Exercise description: Only the lines below, from the one with "- Apiato seeders" through the one with "specific to Apiato.", are to be written out, exactly.

Data for this exercise:
--------------------------------

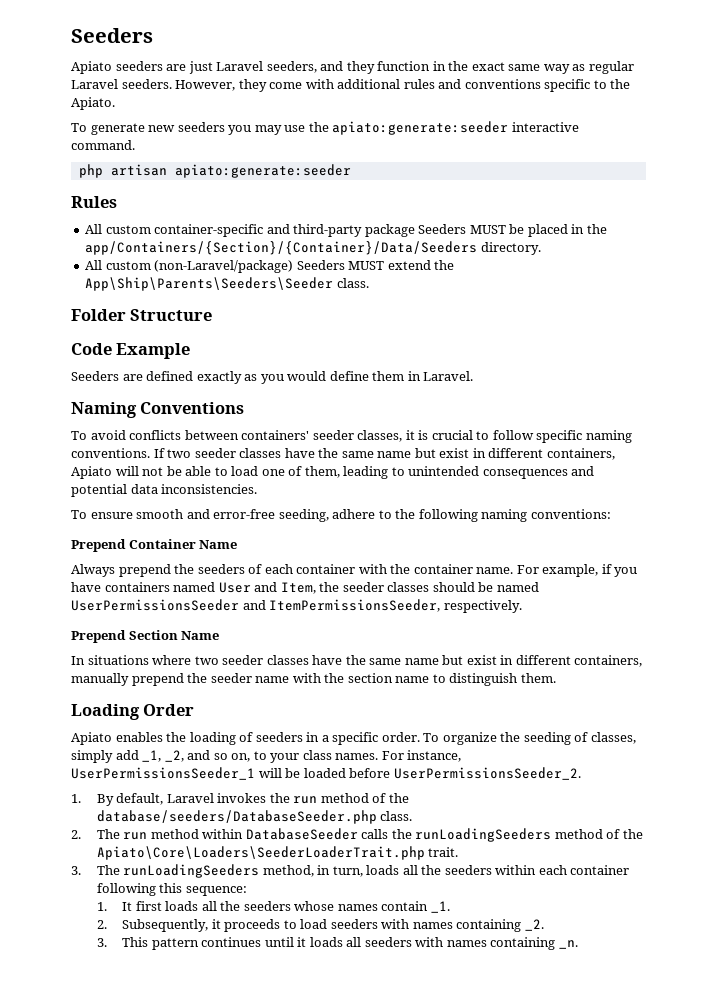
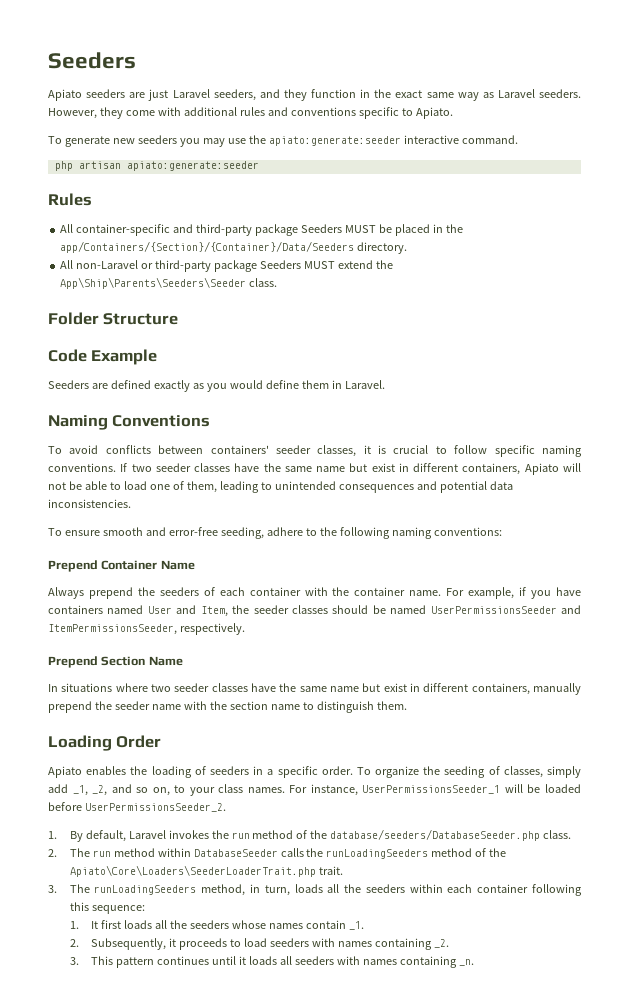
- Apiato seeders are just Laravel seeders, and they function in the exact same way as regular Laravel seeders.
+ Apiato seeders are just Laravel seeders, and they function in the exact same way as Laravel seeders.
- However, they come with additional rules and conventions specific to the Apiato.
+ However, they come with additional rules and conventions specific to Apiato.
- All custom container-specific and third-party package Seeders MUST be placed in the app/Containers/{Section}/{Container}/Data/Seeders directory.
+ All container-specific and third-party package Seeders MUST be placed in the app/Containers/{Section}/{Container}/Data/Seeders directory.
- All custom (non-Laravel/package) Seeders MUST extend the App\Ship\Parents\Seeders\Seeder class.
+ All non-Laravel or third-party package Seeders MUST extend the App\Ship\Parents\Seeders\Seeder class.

--------------------------------

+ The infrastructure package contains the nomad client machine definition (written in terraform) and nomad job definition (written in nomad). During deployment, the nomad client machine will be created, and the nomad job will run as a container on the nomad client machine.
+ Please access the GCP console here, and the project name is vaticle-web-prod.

--------------------------------

Completed exercise:
- Apiato seeders are just Laravel seeders, and they function in the exact same way as regular Laravel seeders.
+ Apiato seeders are just Laravel seeders, and they function in the exact same way as Laravel seeders.
- However, they come with additional rules and conventions specific to the Apiato.
+ However, they come with additional rules and conventions specific to Apiato.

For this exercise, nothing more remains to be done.